Modification records
------------------------------------

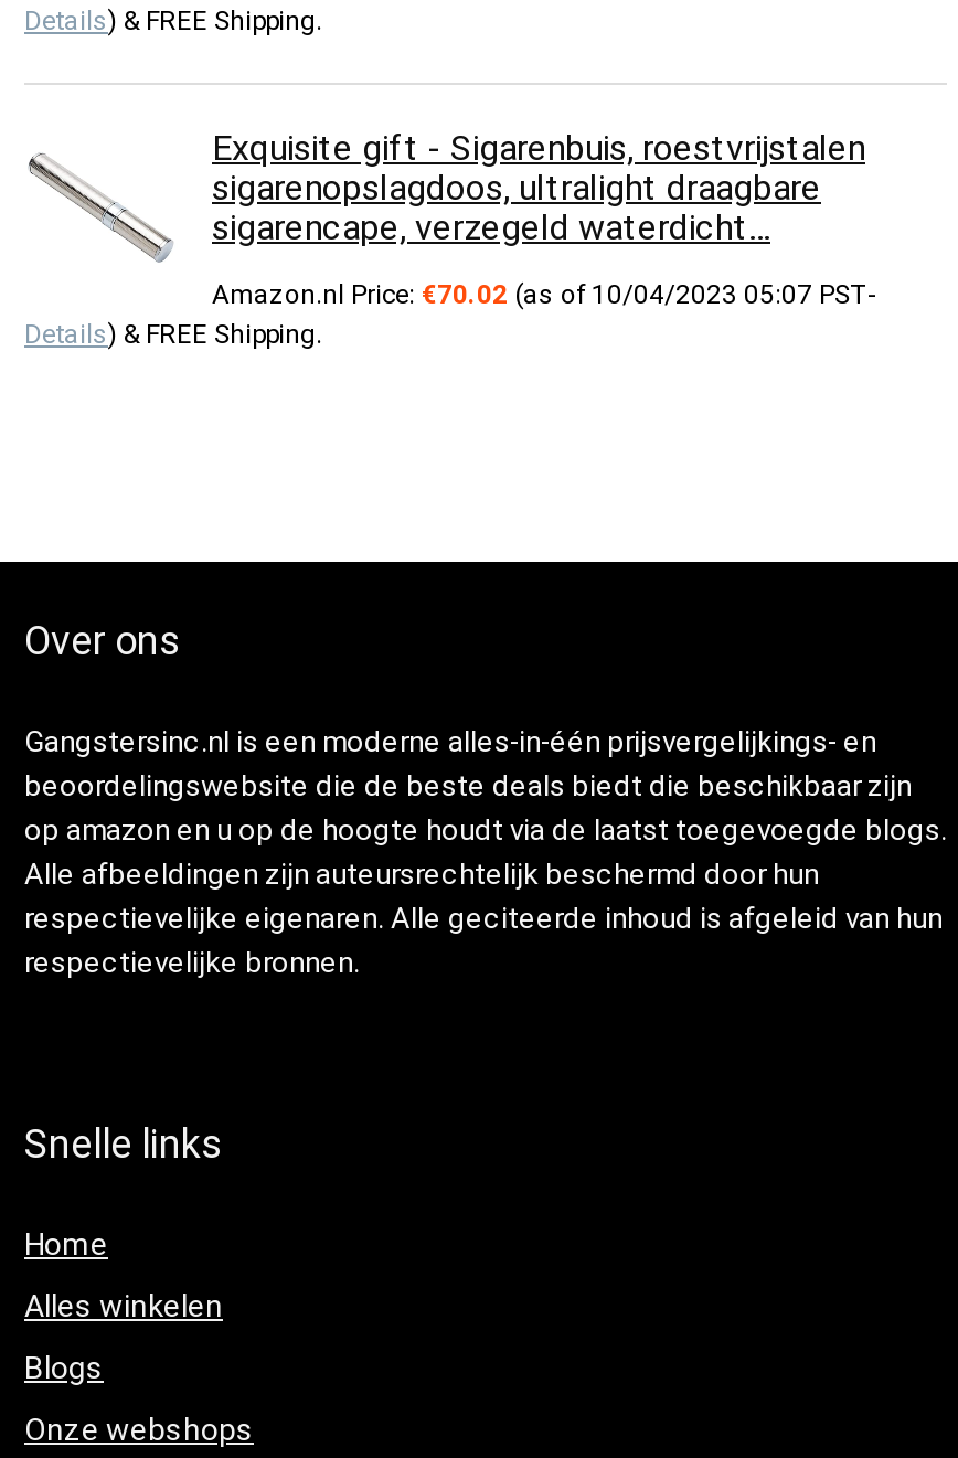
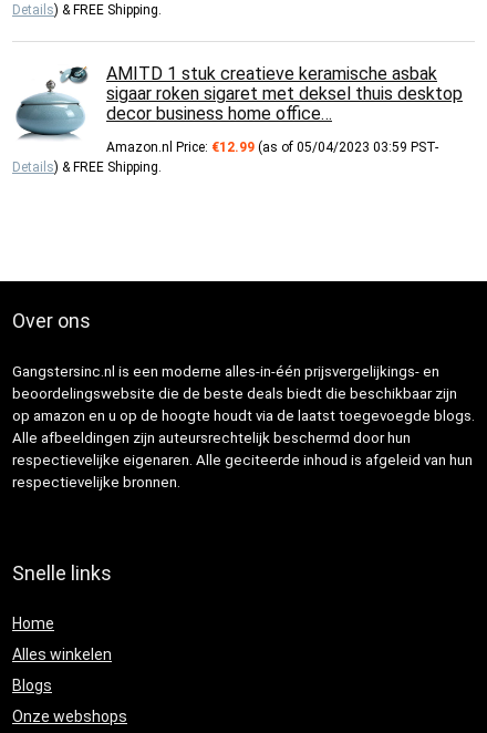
[26,126,865,276] [image] | Exquisite gift - Sigarenbuis, roestvrijstalen | sigarenopslagdoos, ultralight draagbare | sigarencape, verzegeld waterdicht… -> [14,63,463,140] [image] | AMITD 1 stuk creatieve keramische asbak | sigaar roken sigaret met deksel thuis desktop | decor business home office…
[212,279,874,309] Amazon.nl Price: €70.02 (as of 10/04/2023 05:07 PST- -> [106,140,438,155] Amazon.nl Price: €12.99 (as of 05/04/2023 03:59 PST-

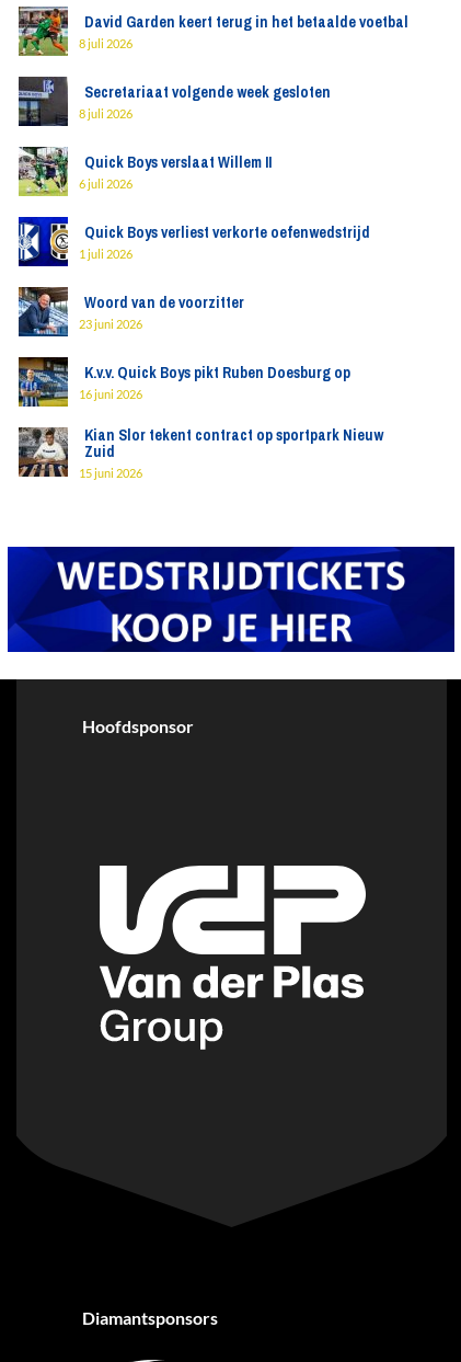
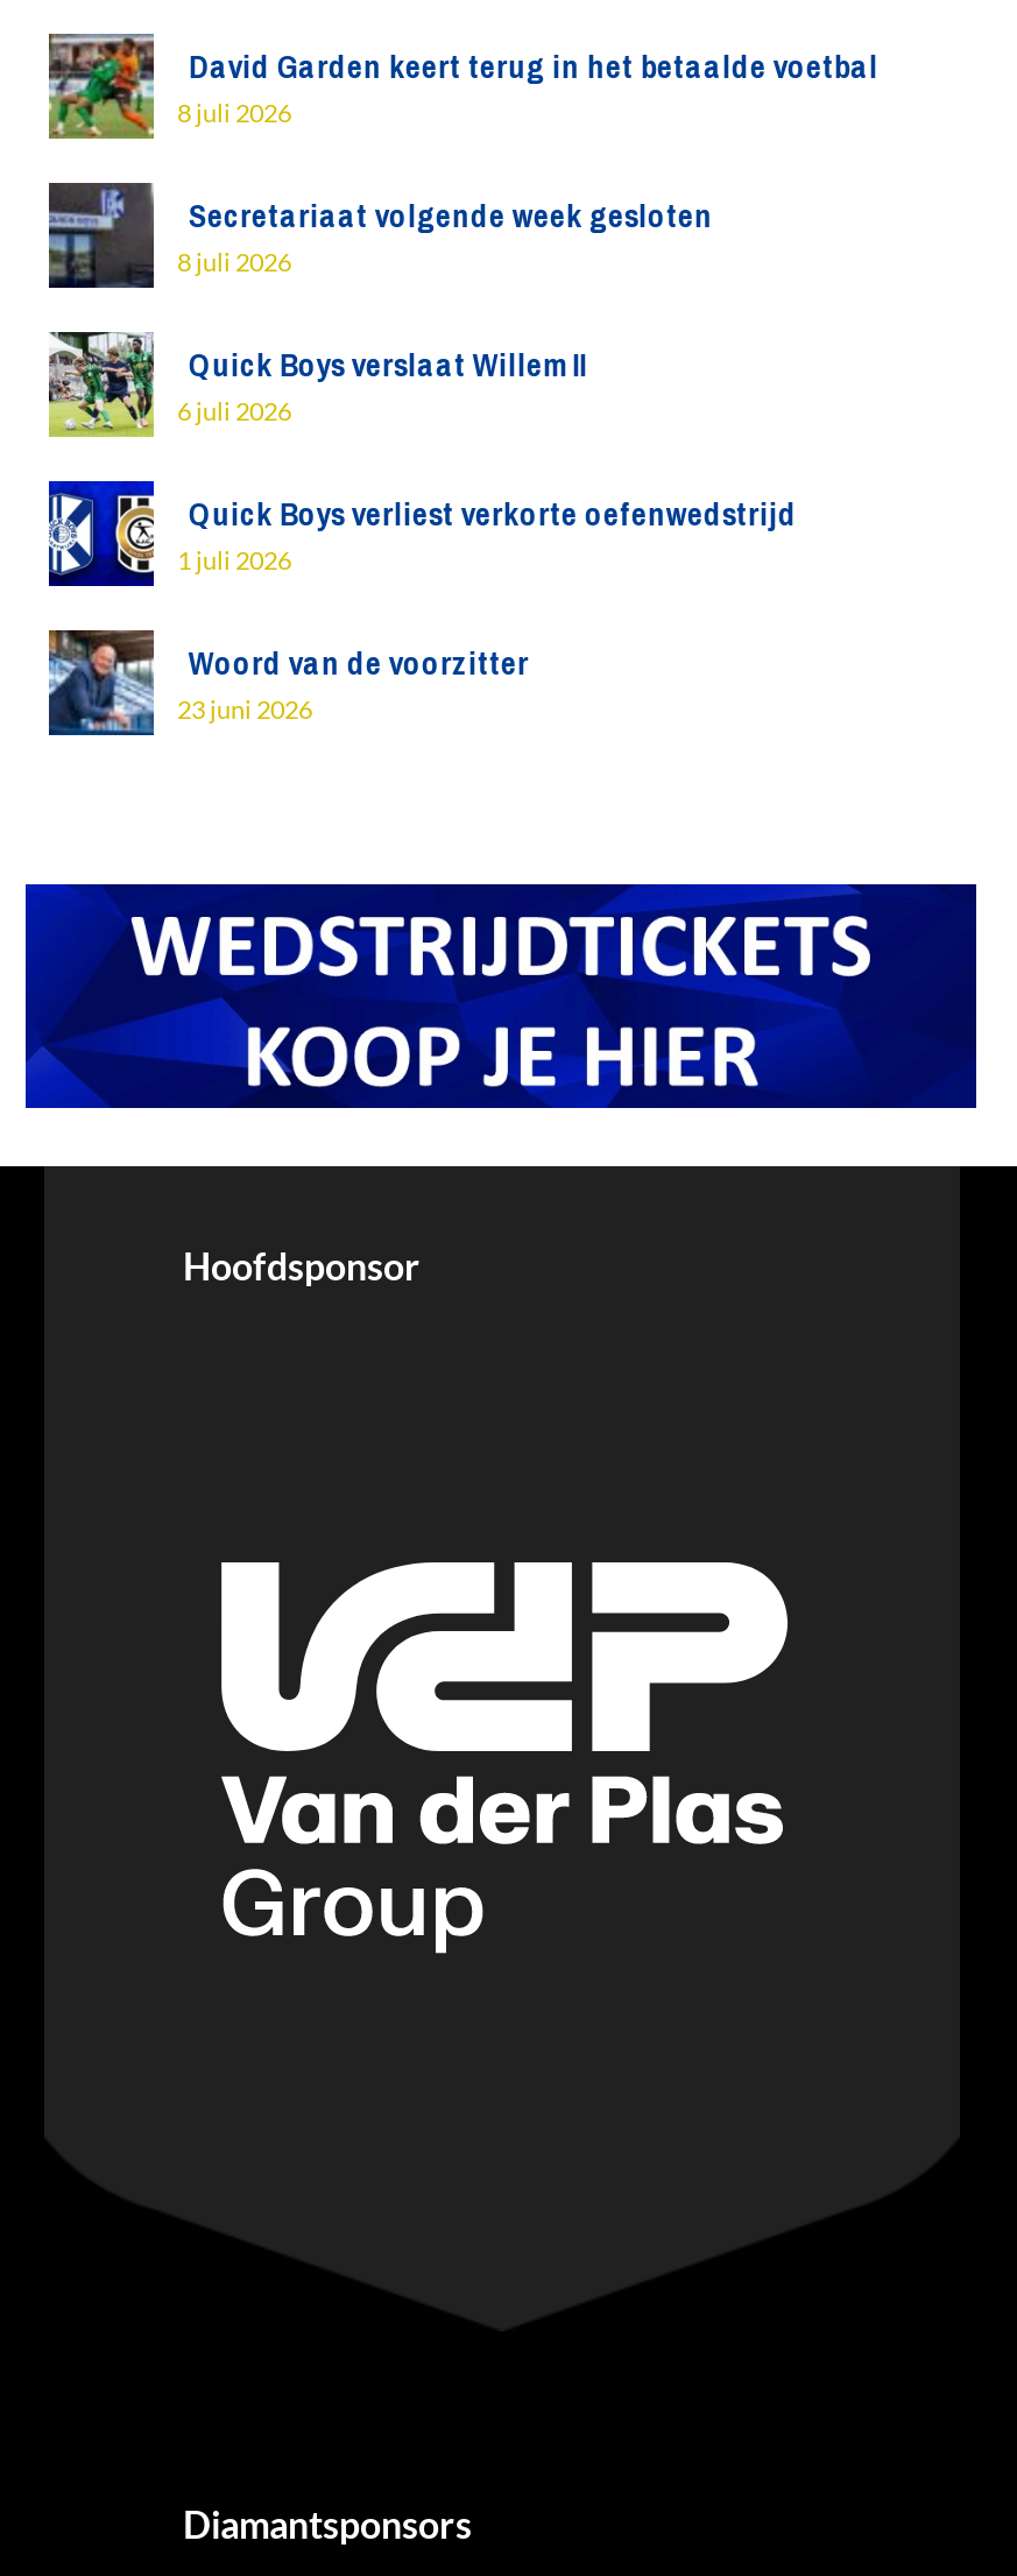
[18,356,383,480] [image] | K.v.v. Quick Boys pikt Ruben Doesburg op | 16 juni 2026 | Kian Slor tekent contract op sportpark Nieuw | Zuid | 15 juni 2026 -> none
[18,427,68,478] [image] -> none

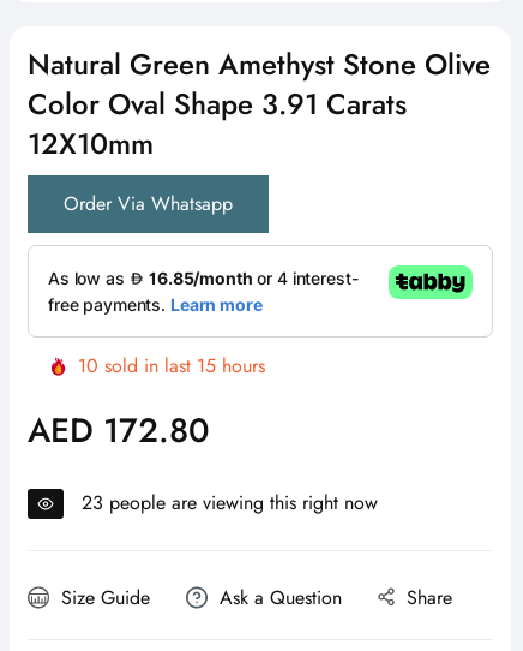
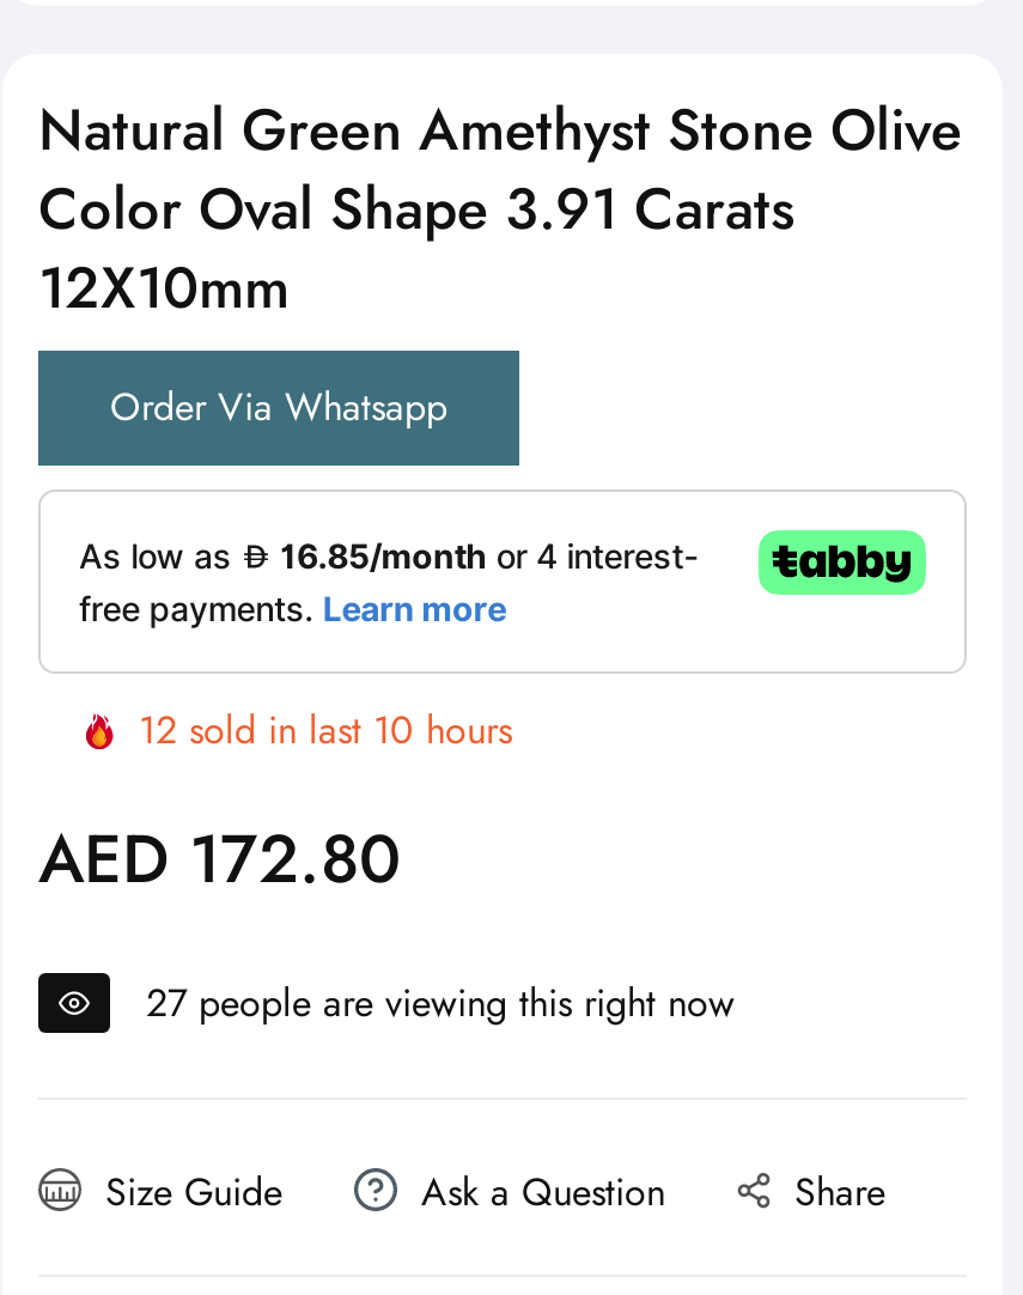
[78,352,265,380] 10 sold in last 15 hours -> [139,702,512,757] 12 sold in last 10 hours
[82,489,378,517] 23 people are viewing this right now -> [146,975,735,1030] 27 people are viewing this right now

------------------------------------

▶ [Exercise goal] In the records above, which lines hold the string "image"? Copy each one.

▶ [Expected answer]
[26,126,865,276] [image] | Exquisite gift - Sigarenbuis, roestvrijstalen | sigarenopslagdoos, ultralight draagbare | sigarencape, verzegeld waterdicht… -> [14,63,463,140] [image] | AMITD 1 stuk creatieve keramische asbak | sigaar roken sigaret met deksel thuis desktop | decor business home office…
[18,356,383,480] [image] | K.v.v. Quick Boys pikt Ruben Doesburg op | 16 juni 2026 | Kian Slor tekent contract op sportpark Nieuw | Zuid | 15 juni 2026 -> none
[18,427,68,478] [image] -> none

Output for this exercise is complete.